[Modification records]
##############################
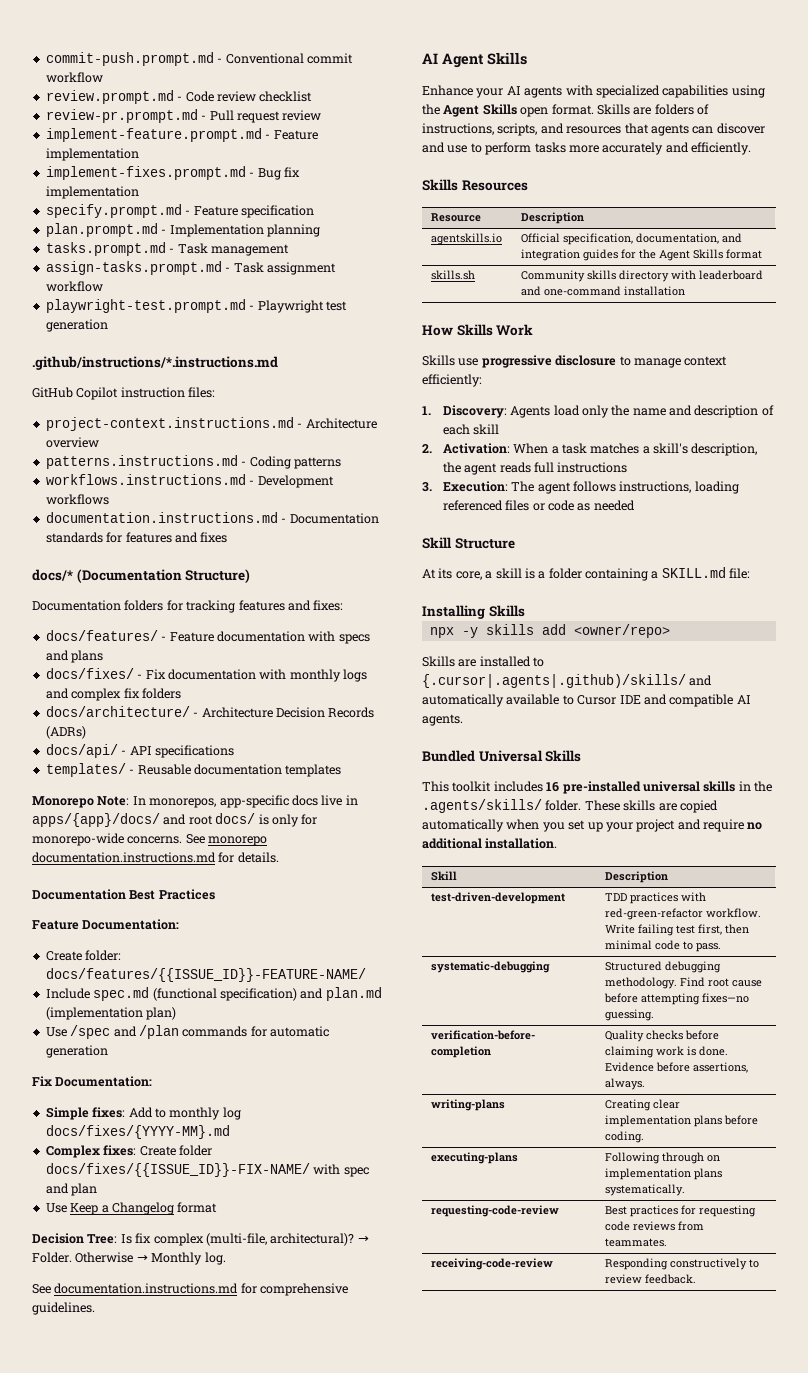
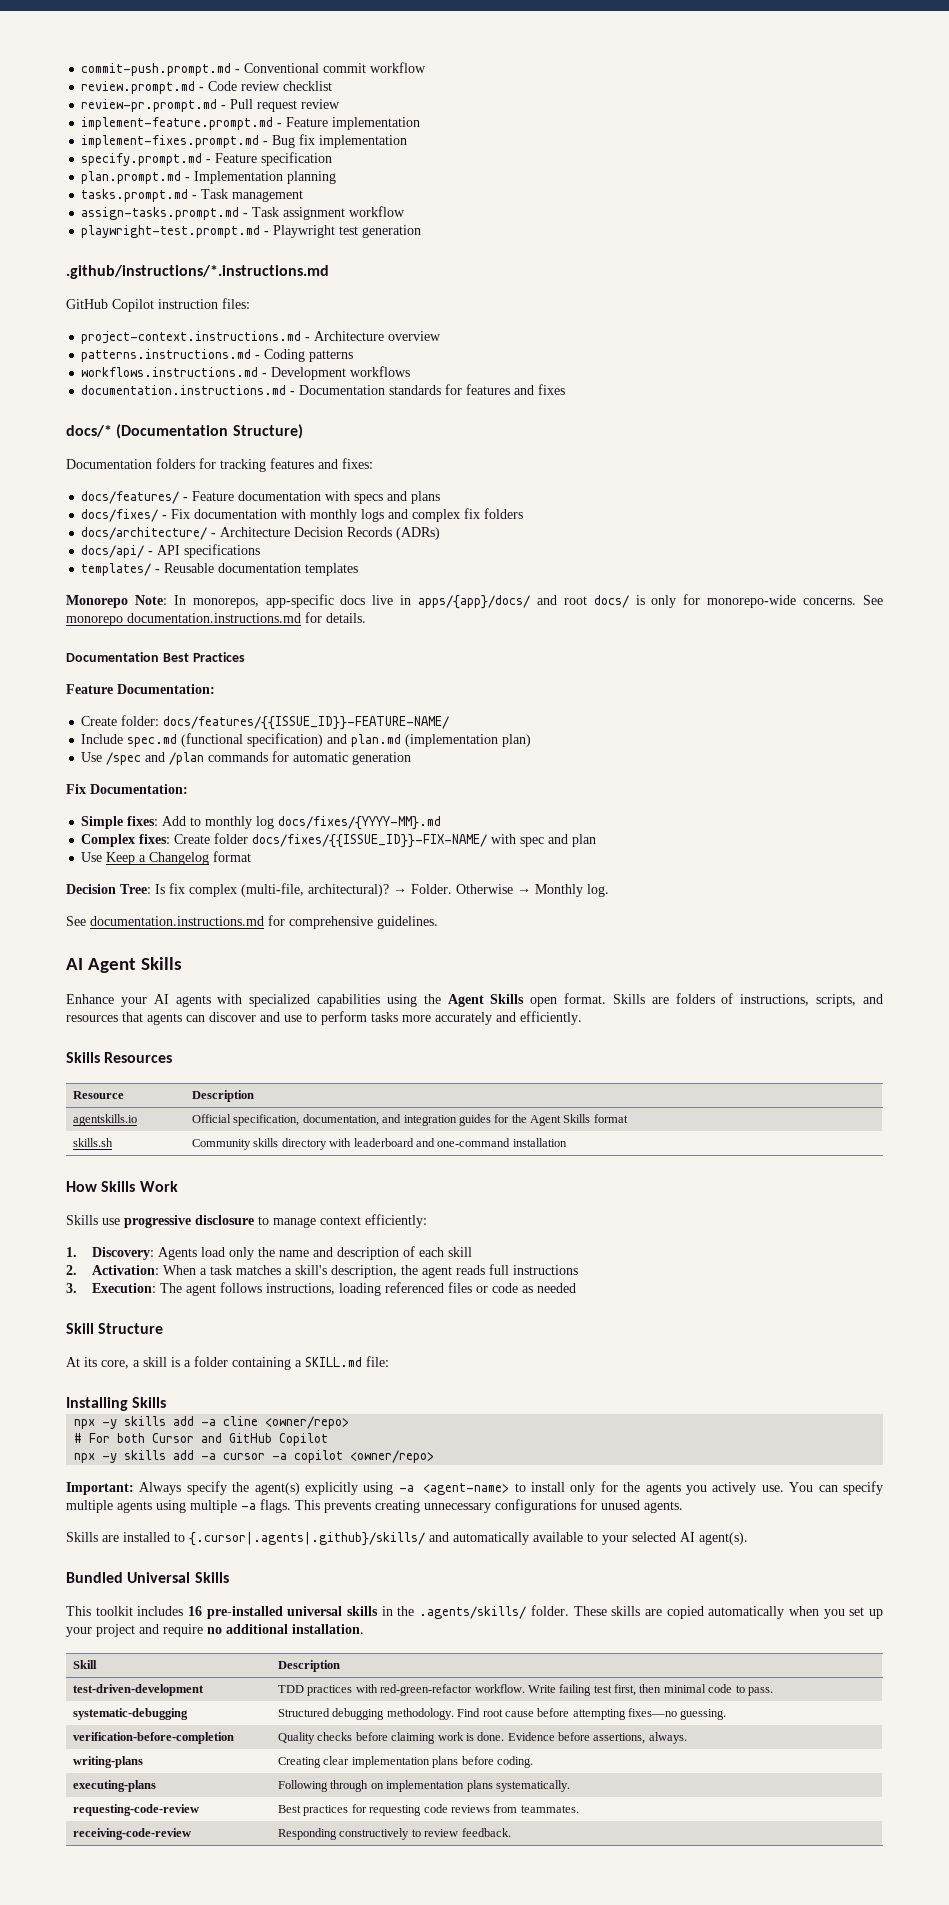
- npx -y skills add <owner/repo>
+ npx -y skills add -a cline <owner/repo>
+ # For both Cursor and GitHub Copilot
+ npx -y skills add -a cursor -a copilot <owner/repo>
+ Important: Always specify the agent(s) explicitly using -a <agent-name> to install only for the agents you actively use. You can specify multiple agents using multiple -a flags. This prevents creating unnecessary configurations for unused agents.
- Skills are installed to {.cursor|.agents|.github)/skills/ and automatically available to Cursor IDE and compatible AI agents.
+ Skills are installed to {.cursor|.agents|.github}/skills/ and automatically available to your selected AI agent(s).

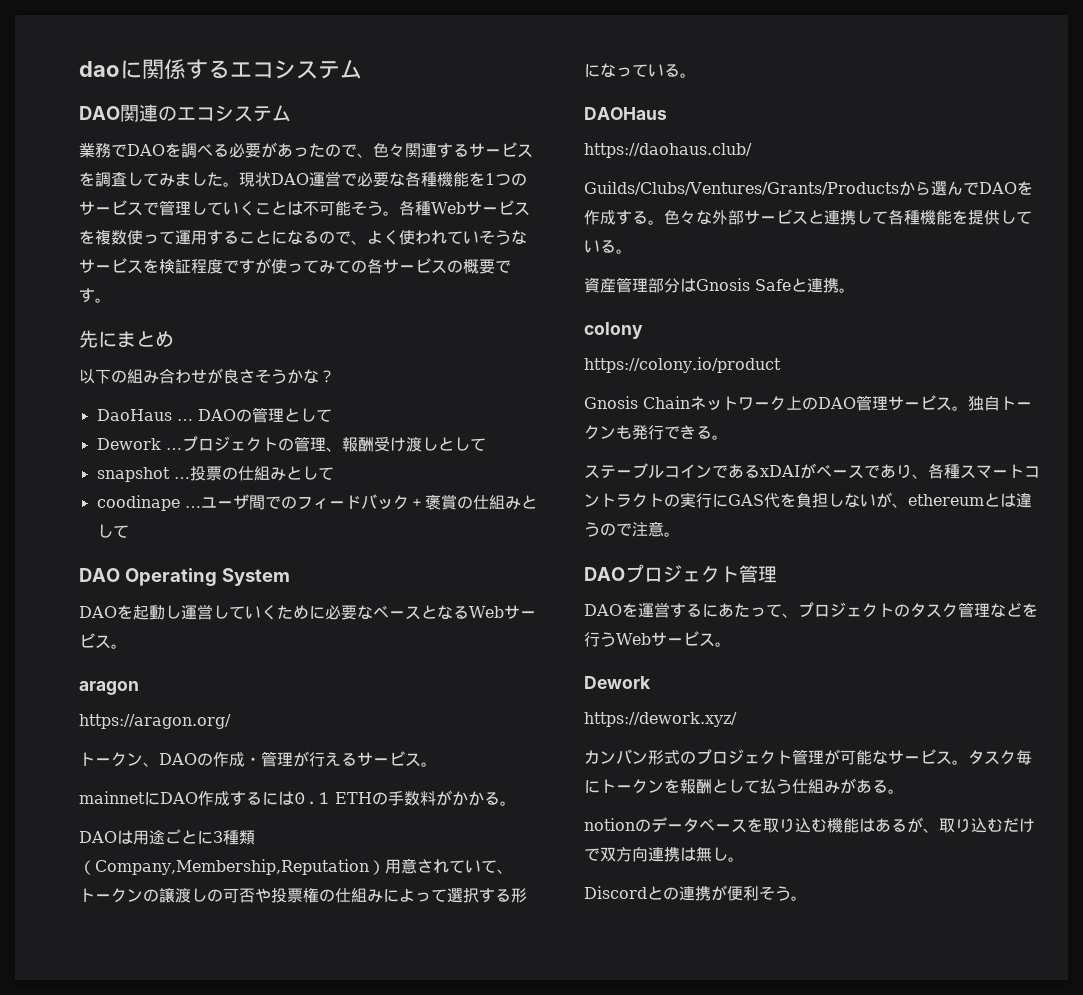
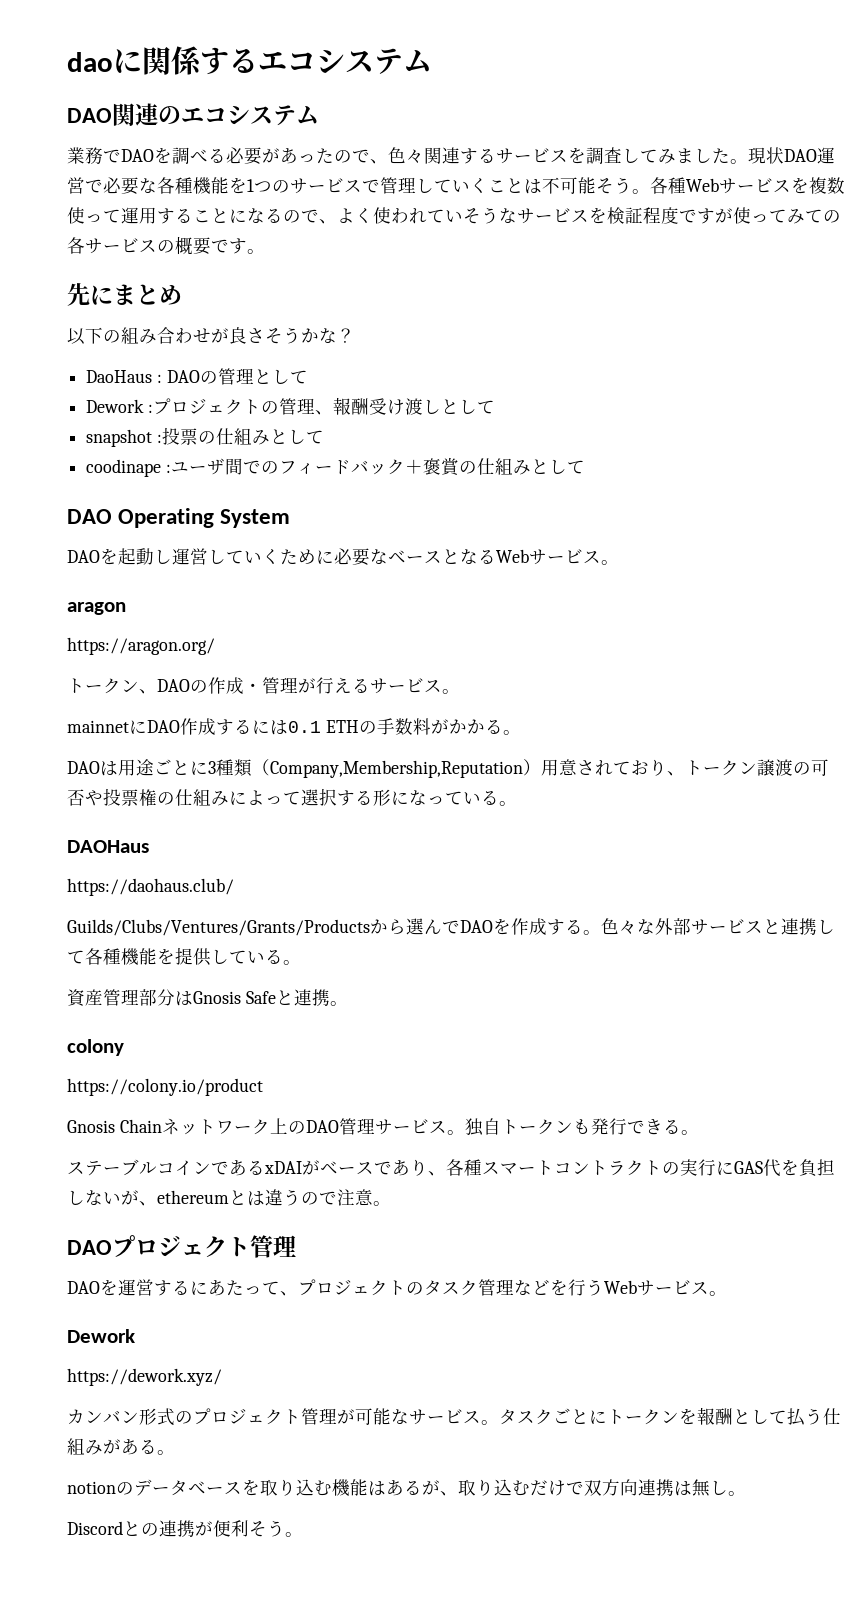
- DaoHaus … DAOの管理として
+ DaoHaus : DAOの管理として
- Dework …プロジェクトの管理、報酬受け渡しとして
+ Dework :プロジェクトの管理、報酬受け渡しとして
- snapshot …投票の仕組みとして
+ snapshot :投票の仕組みとして
- coodinape …ユーザ間でのフィードバック＋褒賞の仕組みとして
+ coodinape :ユーザ間でのフィードバック＋褒賞の仕組みとして
- DAOは用途ごとに3種類（Company,Membership,Reputation）用意されていて、トークンの譲渡しの可否や投票権の仕組みによって選択する形になっている。
+ DAOは用途ごとに3種類（Company,Membership,Reputation）用意されており、トークン譲渡の可否や投票権の仕組みによって選択する形になっている。
- タスク毎にトークンを報酬として払う仕組みがある。
+ タスクごとにトークンを報酬として払う仕組みがある。

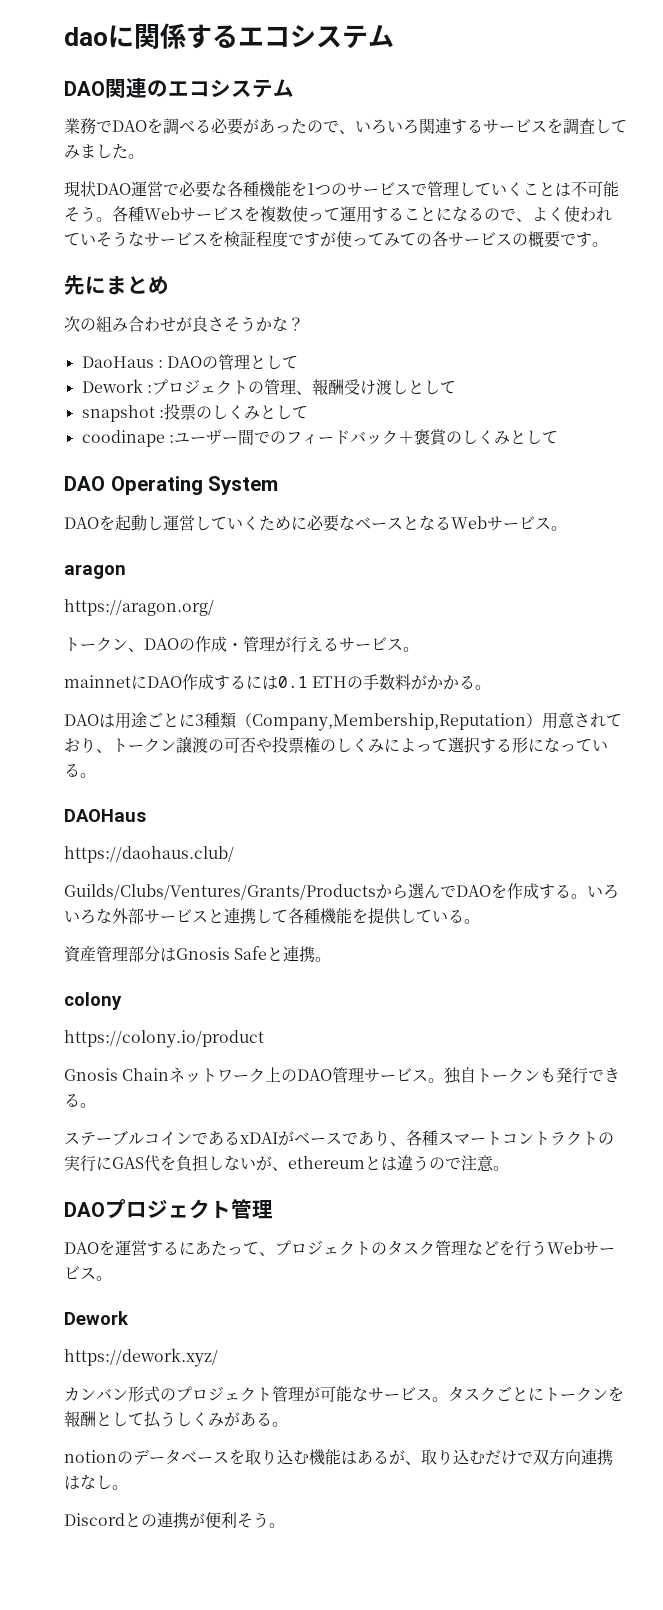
- 業務でDAOを調べる必要があったので、色々関連するサービスを調査してみました。現状DAO運営で必要な各種機能を1つのサービスで管理していくことは不可能そう。
+ 業務でDAOを調べる必要があったので、いろいろ関連するサービスを調査してみました。
+ 現状DAO運営で必要な各種機能を1つのサービスで管理していくことは不可能そう。
- 以下の組み合わせが良さそうかな？
+ 次の組み合わせが良さそうかな？
- snapshot :投票の仕組みとして
+ snapshot :投票のしくみとして
- coodinape :ユーザ間でのフィードバック＋褒賞の仕組みとして
+ coodinape :ユーザー間でのフィードバック＋褒賞のしくみとして
- DAOは用途ごとに3種類（Company,Membership,Reputation）用意されており、トークン譲渡の可否や投票権の仕組みによって選択する形になっている。
+ DAOは用途ごとに3種類（Company,Membership,Reputation）用意されており、トークン譲渡の可否や投票権のしくみによって選択する形になっている。
- 色々な外部サービスと連携して各種機能を提供している。
+ いろいろな外部サービスと連携して各種機能を提供している。
- タスクごとにトークンを報酬として払う仕組みがある。
+ タスクごとにトークンを報酬として払うしくみがある。
- notionのデータベースを取り込む機能はあるが、取り込むだけで双方向連携は無し。
+ notionのデータベースを取り込む機能はあるが、取り込むだけで双方向連携はなし。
##############################
» **WHAT TO DO**
The lines from the one holding "- タスクごとにトークンを報酬として払う仕組みがある。" to the end of the entries are to be repeated exactly, with both ends included and nothing else.

» **RESULT**
- タスクごとにトークンを報酬として払う仕組みがある。
+ タスクごとにトークンを報酬として払うしくみがある。
- notionのデータベースを取り込む機能はあるが、取り込むだけで双方向連携は無し。
+ notionのデータベースを取り込む機能はあるが、取り込むだけで双方向連携はなし。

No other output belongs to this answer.